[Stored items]

··········

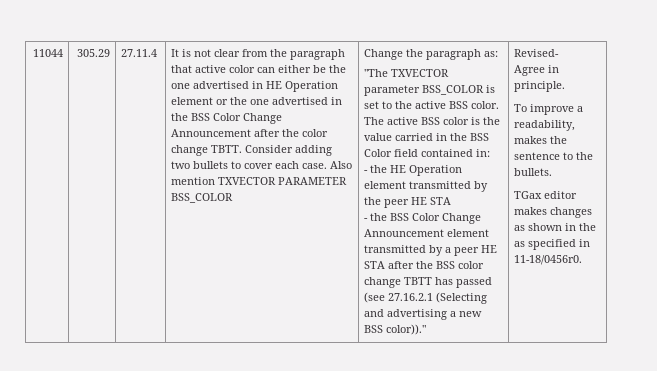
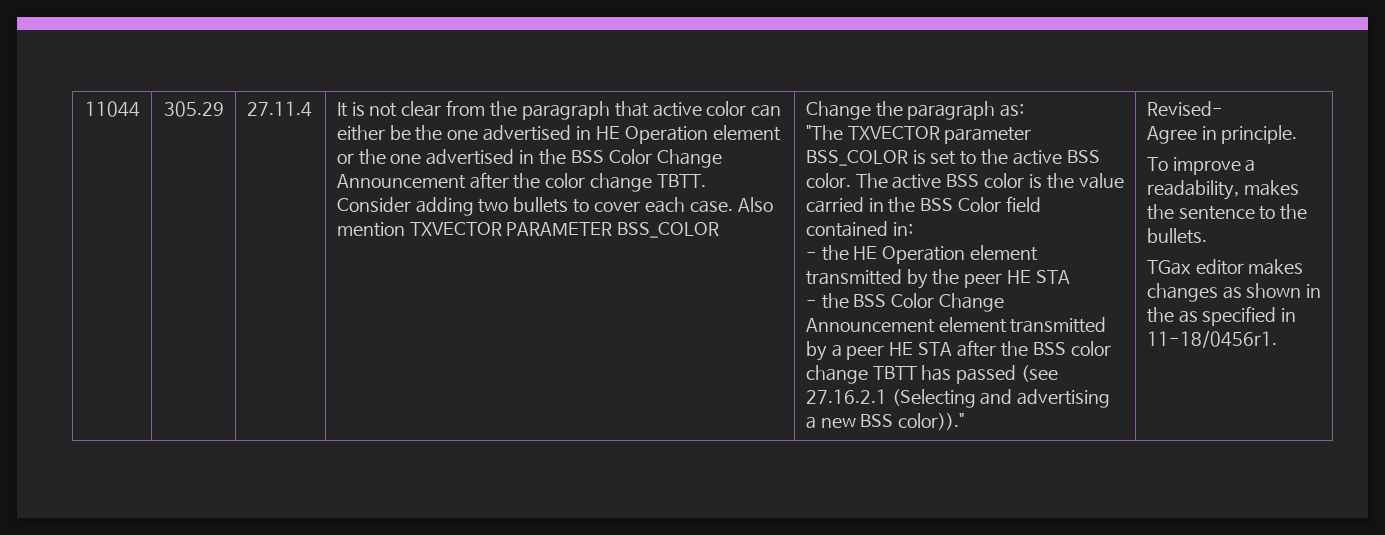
- TGax editor makes changes as shown in the as specified in 11-18/0456r0.
+ TGax editor makes changes as shown in the as specified in 11-18/0456r1.

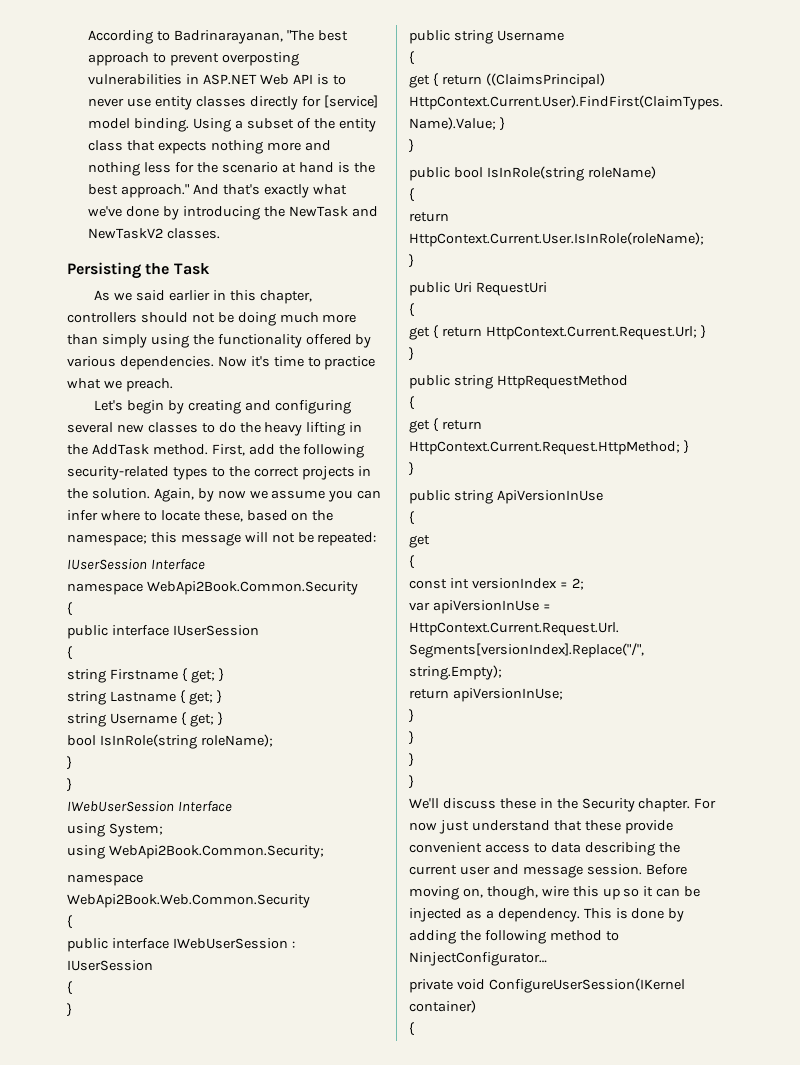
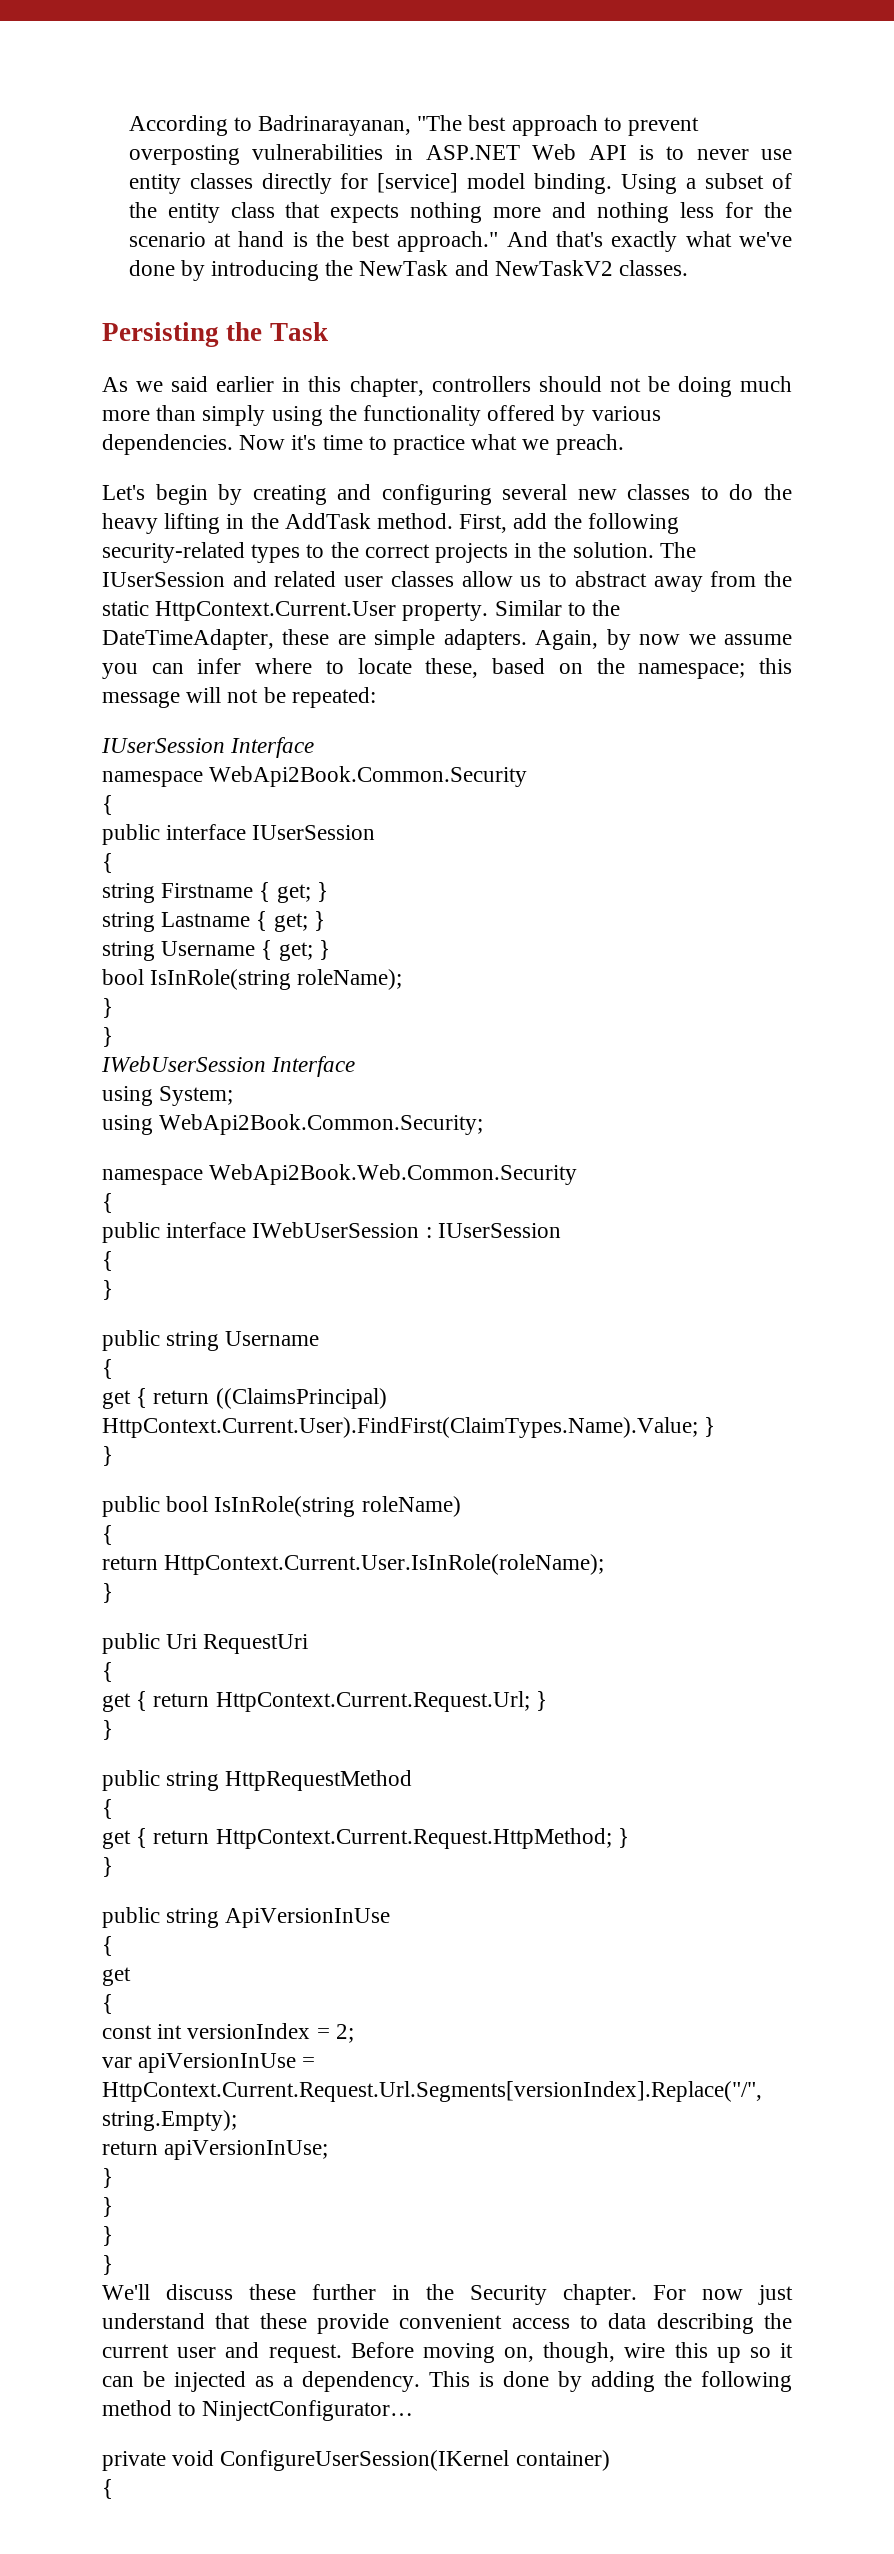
+ The IUserSession and related user classes allow us to abstract away from the static HttpContext.Current.User property. Similar to the DateTimeAdapter, these are simple adapters.
- We'll discuss these in the Security chapter.
+ We'll discuss these further in the Security chapter.
- For now just understand that these provide convenient access to data describing the current user and message session.
+ For now just understand that these provide convenient access to data describing the current user and request.

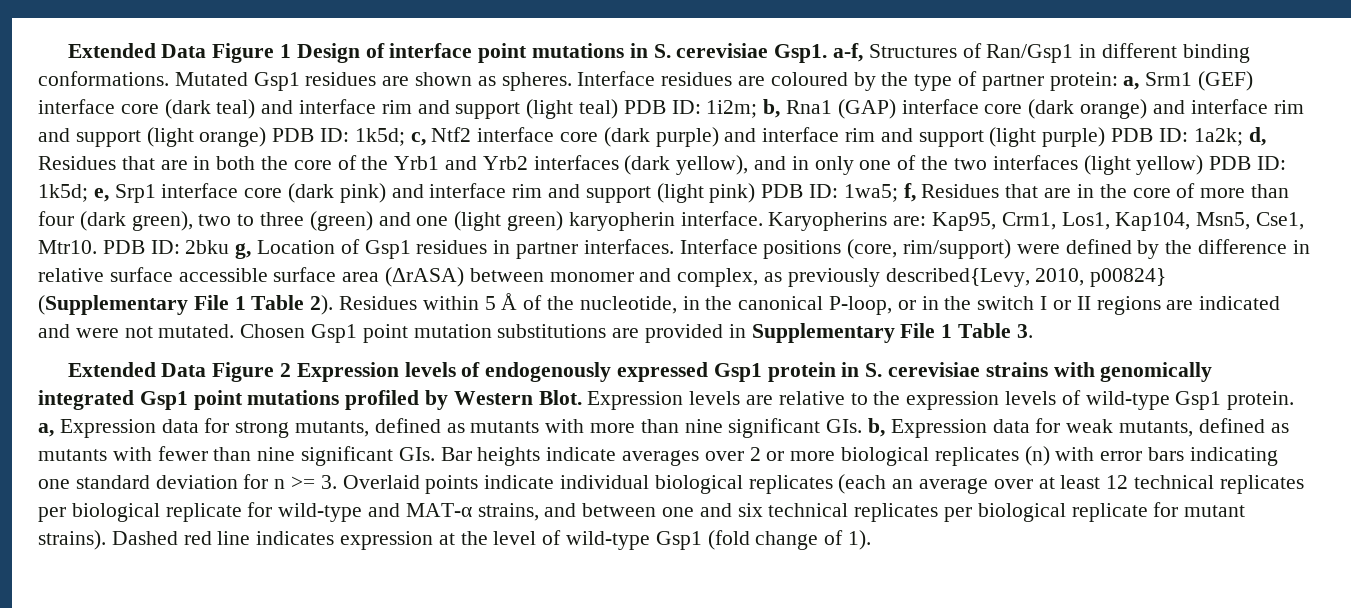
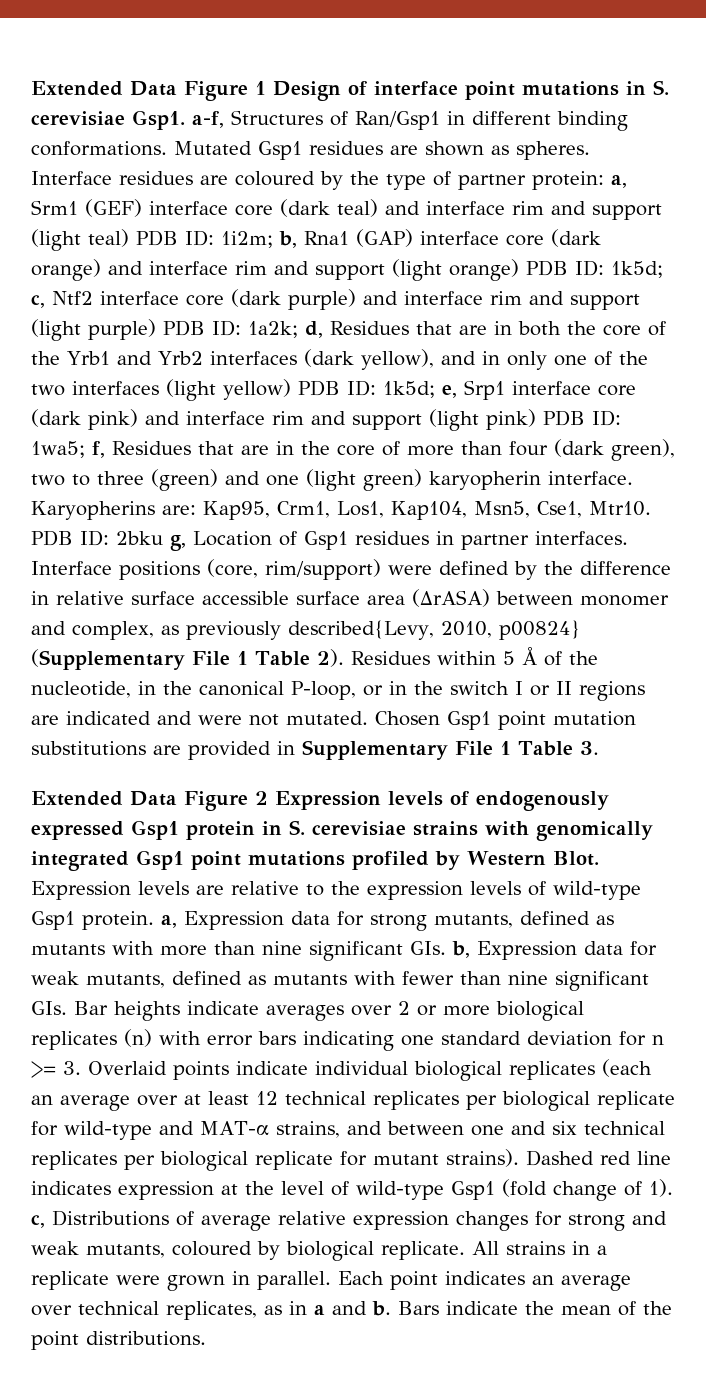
- Dashed red line indicates expression at the level of wild-type Gsp1 (fold change of 1).
+ Dashed red line indicates expression at the level of wild-type Gsp1 (fold change of 1). c, Distributions of average relative expression changes for strong and weak mutants, coloured by biological replicate. All strains in a replicate were grown in parallel. Each point indicates an average over technical replicates, as in a and b. Bars indicate the mean of the point distributions.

··········

• Task prompt: Show the lines of the records that contain the word "describing".

• Exercise solution:
- For now just understand that these provide convenient access to data describing the current user and message session.
+ For now just understand that these provide convenient access to data describing the current user and request.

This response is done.